◆ Aim of the exercise ◆
The records follow. Filter them to the lines that hold "Hijab".

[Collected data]
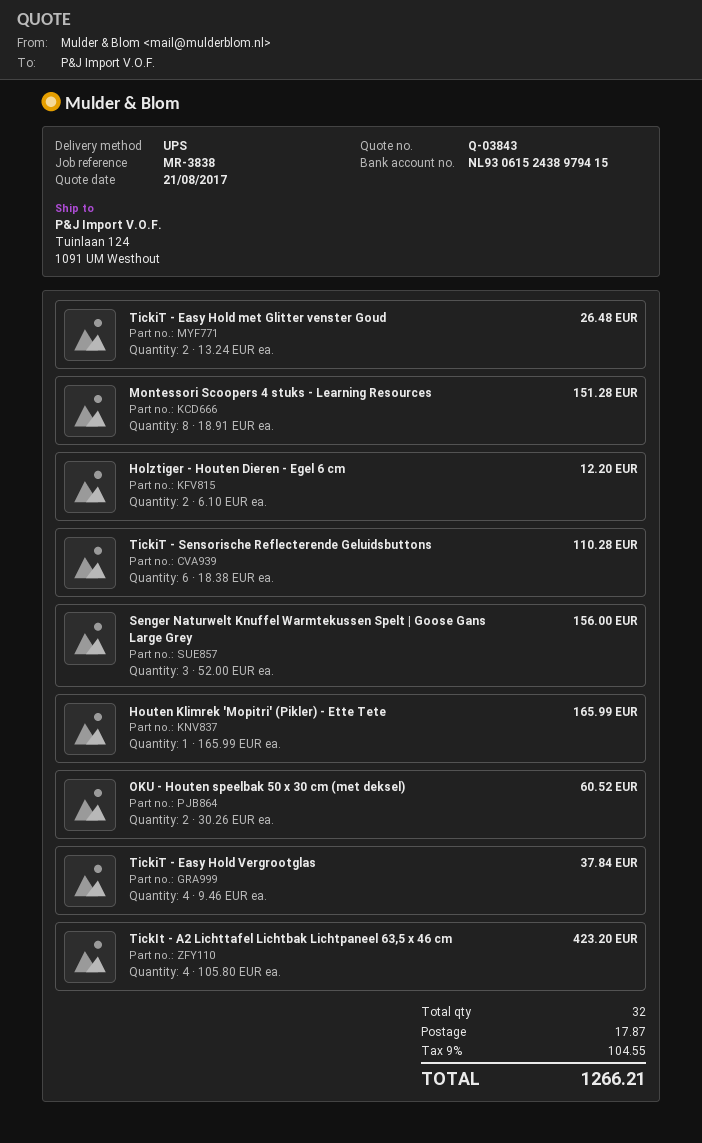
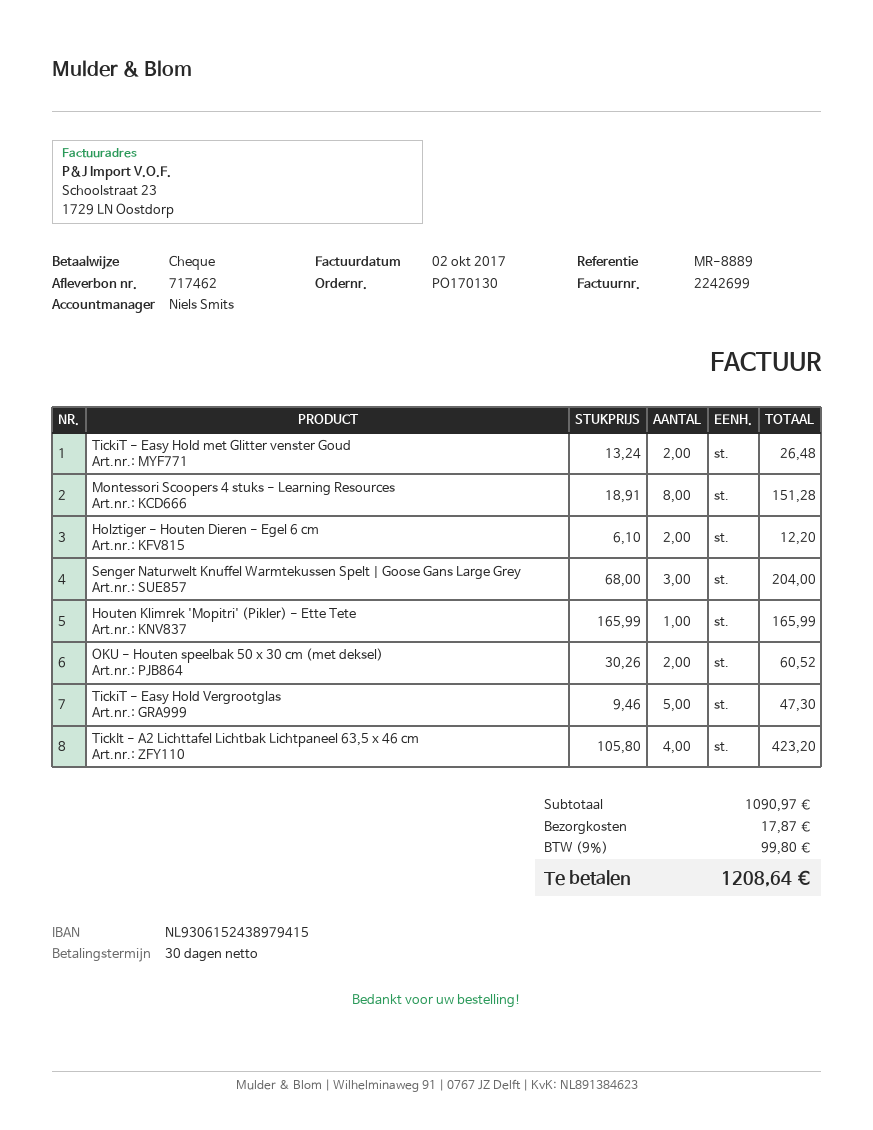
reference: MR-3838 -> MR-8889
TickiT - Sensorische Reflecterende Geluidsbuttons: 6 x 18.38 = 110.28 -> none
Senger Naturwelt Knuffel Warmtekussen Spelt | Goose Gans Large Grey: 3 x 52.00 = 156.00 -> 3 x 68.00 = 204.00
TickiT - Easy Hold Vergrootglas: 4 x 9.46 = 37.84 -> 5 x 9.46 = 47.30
tax: 9% = 104.55 -> 9% = 99.80
total: 1266.21 -> 1208.64

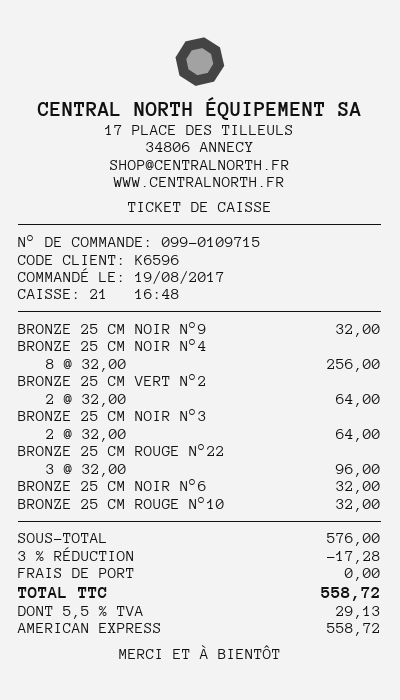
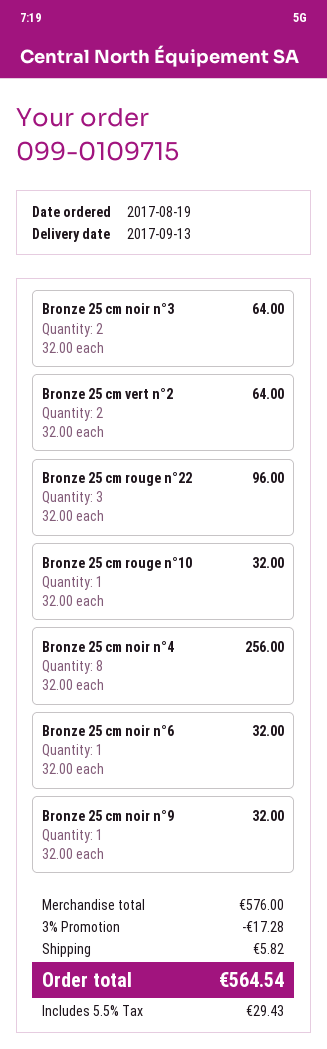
shipping: 0.00 -> 5.82
tax: 5.5% = 29.13 -> 5.5% = 29.43
total: 558.72 -> 564.54

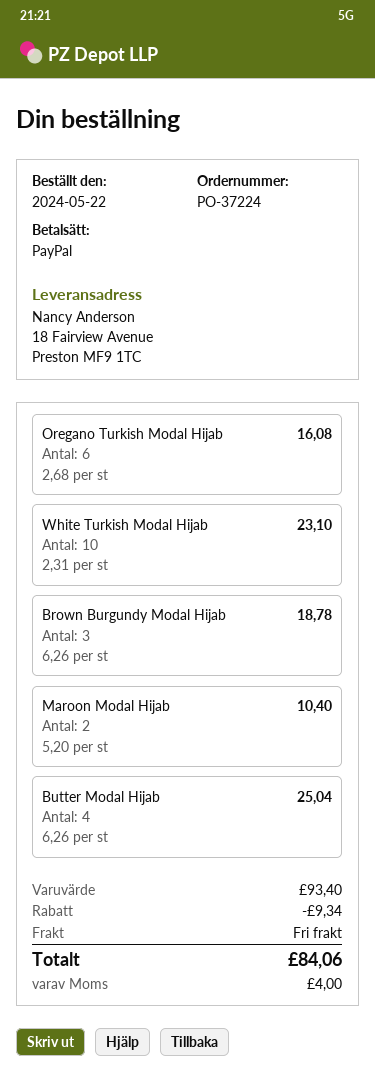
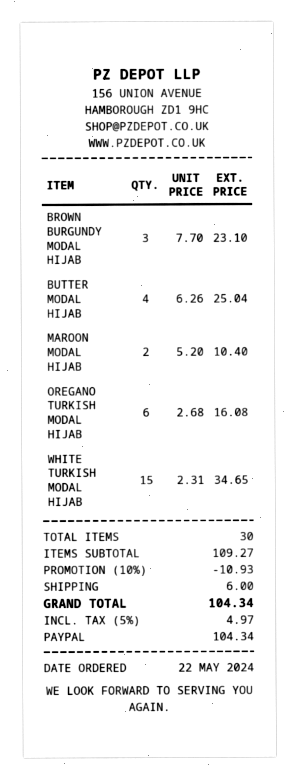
White Turkish Modal Hijab: 10 x 2.31 = 23.10 -> 15 x 2.31 = 34.65
Brown Burgundy Modal Hijab: 3 x 6.26 = 18.78 -> 3 x 7.70 = 23.10
subtotal: 93.40 -> 109.27
discount: 9.34 -> 10.93
shipping: 0.00 -> 6.00
tax: 4.00 -> 4.97
total: 84.06 -> 104.34

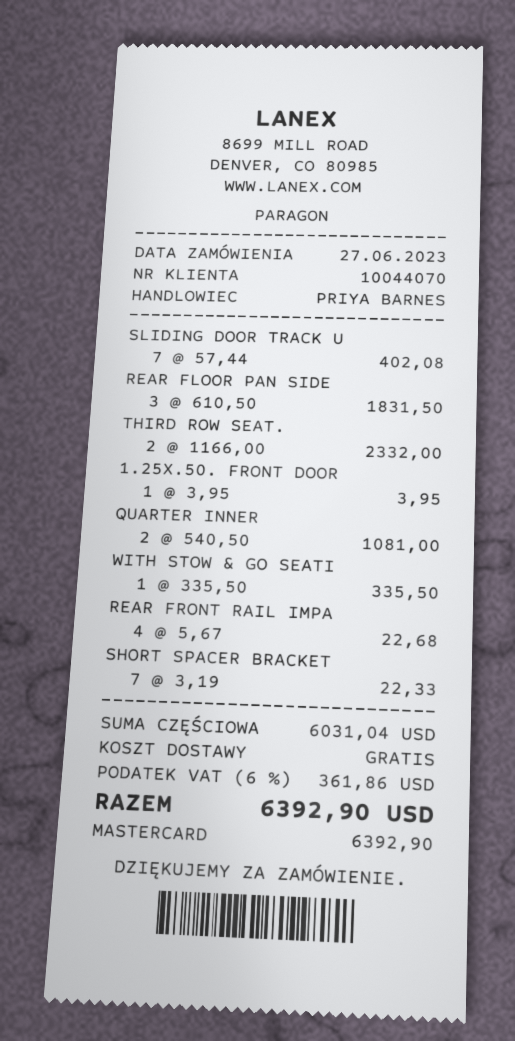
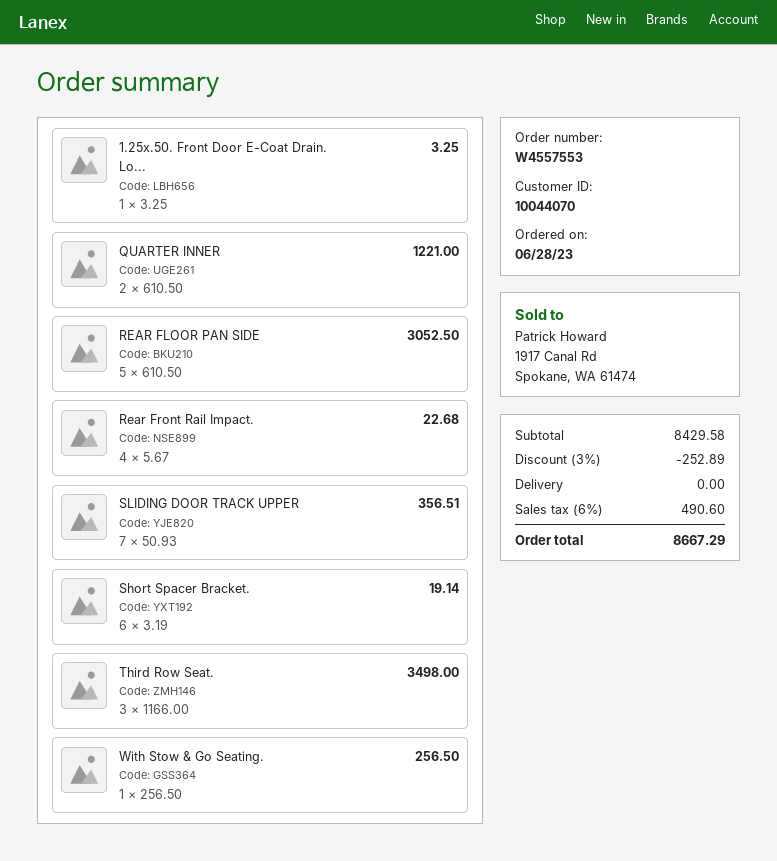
order date: 2023-06-27 -> 2023-06-28
SLIDING DOOR TRACK U: 7 x 57.44 = 402.08 -> 7 x 50.93 = 356.51
REAR FLOOR PAN SIDE: 3 x 610.50 = 1831.50 -> 5 x 610.50 = 3052.50
THIRD ROW SEAT.: 2 x 1166.00 = 2332.00 -> 3 x 1166.00 = 3498.00
1.25X.50. FRONT DOOR: 1 x 3.95 = 3.95 -> 1 x 3.25 = 3.25
QUARTER INNER: 2 x 540.50 = 1081.00 -> 2 x 610.50 = 1221.00
WITH STOW & GO SEATI: 1 x 335.50 = 335.50 -> 1 x 256.50 = 256.50
SHORT SPACER BRACKET: 7 x 3.19 = 22.33 -> 6 x 3.19 = 19.14
subtotal: 6031.04 -> 8429.58
discount: none -> 3% = 252.89
tax: 6% = 361.86 -> 6% = 490.60
total: 6392.90 -> 8667.29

◆ Answer to this exercise ◆
White Turkish Modal Hijab: 10 x 2.31 = 23.10 -> 15 x 2.31 = 34.65
Brown Burgundy Modal Hijab: 3 x 6.26 = 18.78 -> 3 x 7.70 = 23.10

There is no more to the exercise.